Ma non bastava, serviva l’ok dei lavoratori.
«Quello fu il passaggio che ricordo con maggiore soddisfazione. La vittoria del sì nel referendum tra i lavoratori. Certo, non mancarono scontri, ma lavorammo insieme ostinatamente. Il punto cruciale fu il nuovo contratto di secondo livello per i lavoratori. Il costo era insostenibile. Feci una scelta: fino a 25.000 euro lordi di retribuzione non si toccava nulla. Oltre chiedemmo un sacrificio proporzionato alla busta paga, da qualche decina di euro di sacrificio a qualcosa di più a chi prendeva di più. Ci fu il referendum tra i lavoratori e vinse con larga maggioranza il SÌ alla riforma. Ai dirigenti applicammo il taglio più forte, parametrammo il loro stipendio a quello dei dirigenti regionali. Ho trovato anche dirigenti delle ex società che percepivano qualche centinaio di migliaia di euro di stipendio, che ovviamente non presero più».
Che successe dopo?
«Non facemmo la fusione per salvare solo le società ed i posti di lavoro, altrimenti sarebbe stata una finzione e dopo qualche anno ci saremmo trovati punto e a capo».
E quindi?
«Dovevamo garantire il futuro. Dopo la società unica realizzammo l’affidamento in house a Tua dei servizi di trasporto pubblico. L’alternativa erano le gare, cosa fatta in altre Regioni, anche di sinistra. Sono un liberale, credo al mercato, ma sul servizio universale del trasporto pubblico locale credo che il pubblico possa fare e fare bene. I privati impugnarono questa decisione davanti a tutti i tribunali. Anche in quel caso abbiamo avuto ragione».

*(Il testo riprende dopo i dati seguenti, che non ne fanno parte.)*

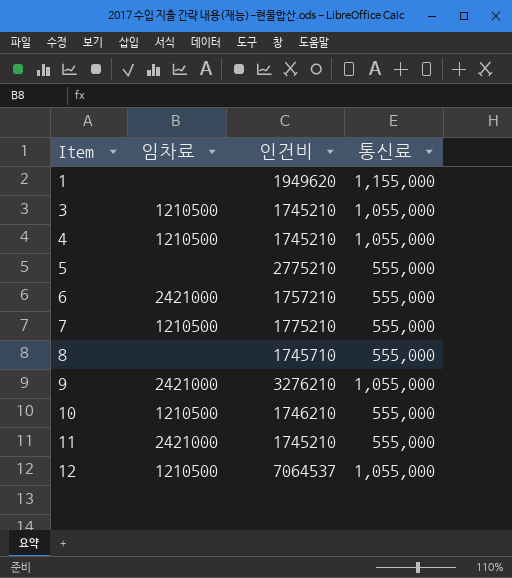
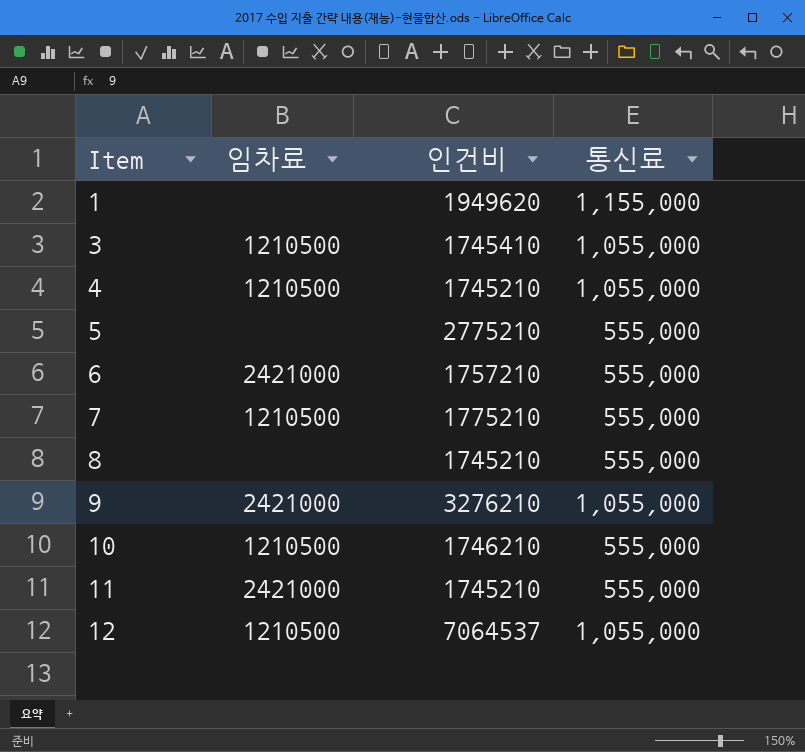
3 | 인건비: 1745210 -> 1745410
8 | 인건비: 1745710 -> 1745210

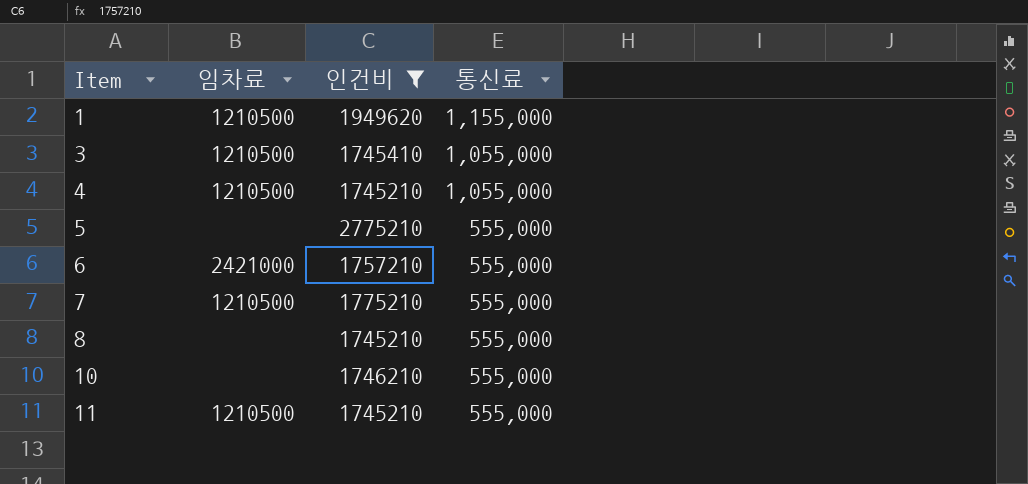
filter: none -> 인건비 <= 2775210
1 | 임차료: none -> 1210500
10 | 임차료: 1210500 -> none
11 | 임차료: 2421000 -> 1210500

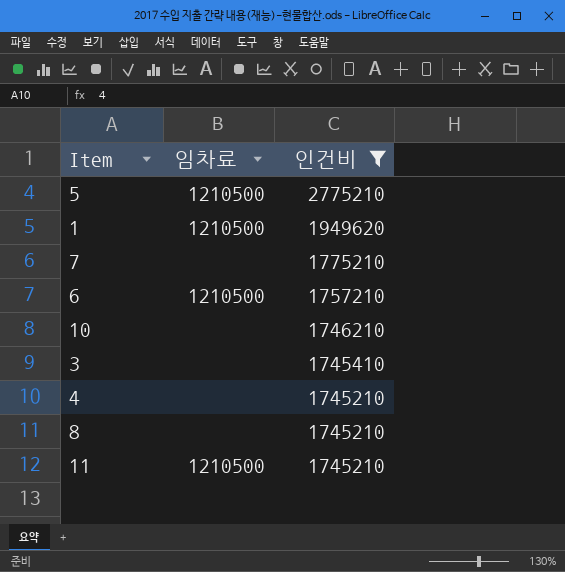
row order: Item ascending -> 인건비 descending
column 통신료 | position: 4 -> none
5 | 임차료: none -> 1210500
7 | 임차료: 1210500 -> none
6 | 임차료: 2421000 -> 1210500
3 | 임차료: 1210500 -> none
4 | 임차료: 1210500 -> none

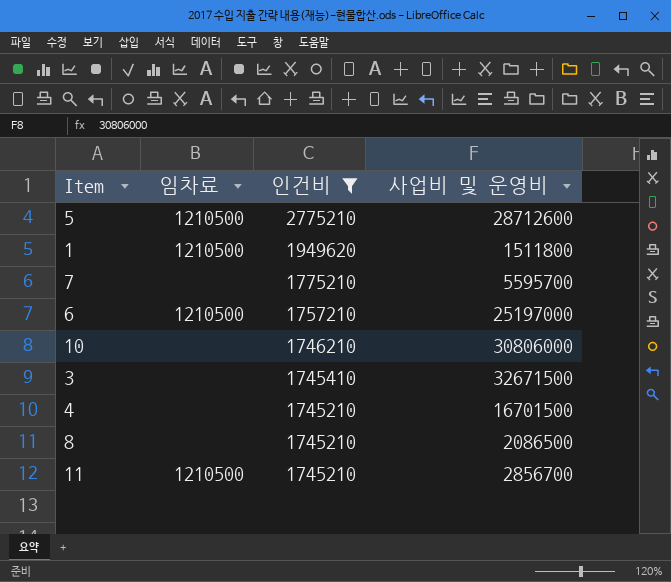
column 사업비 및 운영비 | position: none -> 4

Dopo 10 anni com’è lo stato di salute di Tua??
«Sono molto preoccupato: per i conti, per la disinvoltura nelle sub concessioni, per la totale assenza di programmazione, sull’evasione tariffaria, cioè su chi non paga, sull’aumento dei costi di biglietti e abbonamenti per studenti e lavoratori. Lo sanno le famiglie in questi giorni di ripresa della scuola. L’assessorato ai trasporti non esiste. Temo che se oggi qualcuno rimettesse in discussione l’affidamento in house, cioè la sostenibilità rispetto al ricorso al mercato, rischierebbe di avere ragione».
Sulla parte ferroviaria?
«Qui siamo al disprezzo dei soldi degli abruzzesi. La Pescara-Roma viene presa in media da 15 persone all’andata e 15 al ritorno. Costa circa 2 milioni di euro per un treno fantasma, credo sia materia da Corte dei Conti. Anche noi attivammo la tratta, ma facendola pagare a Trenitalia, nel contratto di servizio. Ora pagano gli abruzzesi. Sui Frecciarossa un abruzzese, senza alta velocità, paga a chilometro molto di più di qualunque italiano che prende il Freccia sulla dorsale tirrenica, ma con l’alta velocità. Conviene l’aereo».
Come vede l’ingresso dei privati in Sangritana Spa?
«Sangritana Spa viene depredata di risorse che servono a reggere il bilancio di Tua. Potrebbe rappresentare il vantaggio competitivo della Regione sul versante ferro-merci e ferro-turistico collegando la costa dei trabocchi, lungo la Val di Foro, agli impianti di risalita del bacino Roccaraso-Castel di Sangro e da lì agganciare il binario Rfi verso Napoli. Molto di più della fortunata Transiberiana d’Abruzzo. Parliamo di milioni di euro di fatturato. L’ingresso dei privati è svendita, non investimento».
Cosa farebbe per il futuro?
«Se fossi in Regione, senza esitare un istante, fonderei la Saga con Tua, una unica società che mette insieme aereo-gomma-treno-bici, per fare dell’Aeroporto d’Abruzzo un vero e proprio hub, dal quale si arriva e si parte, soprattutto in vista della pista per i voli internazionali che ricordo fu finanziata dal Governo Renzi, con noi in Regione, ed ho perso il numero di volte che Marsilio l’ha inaugurata».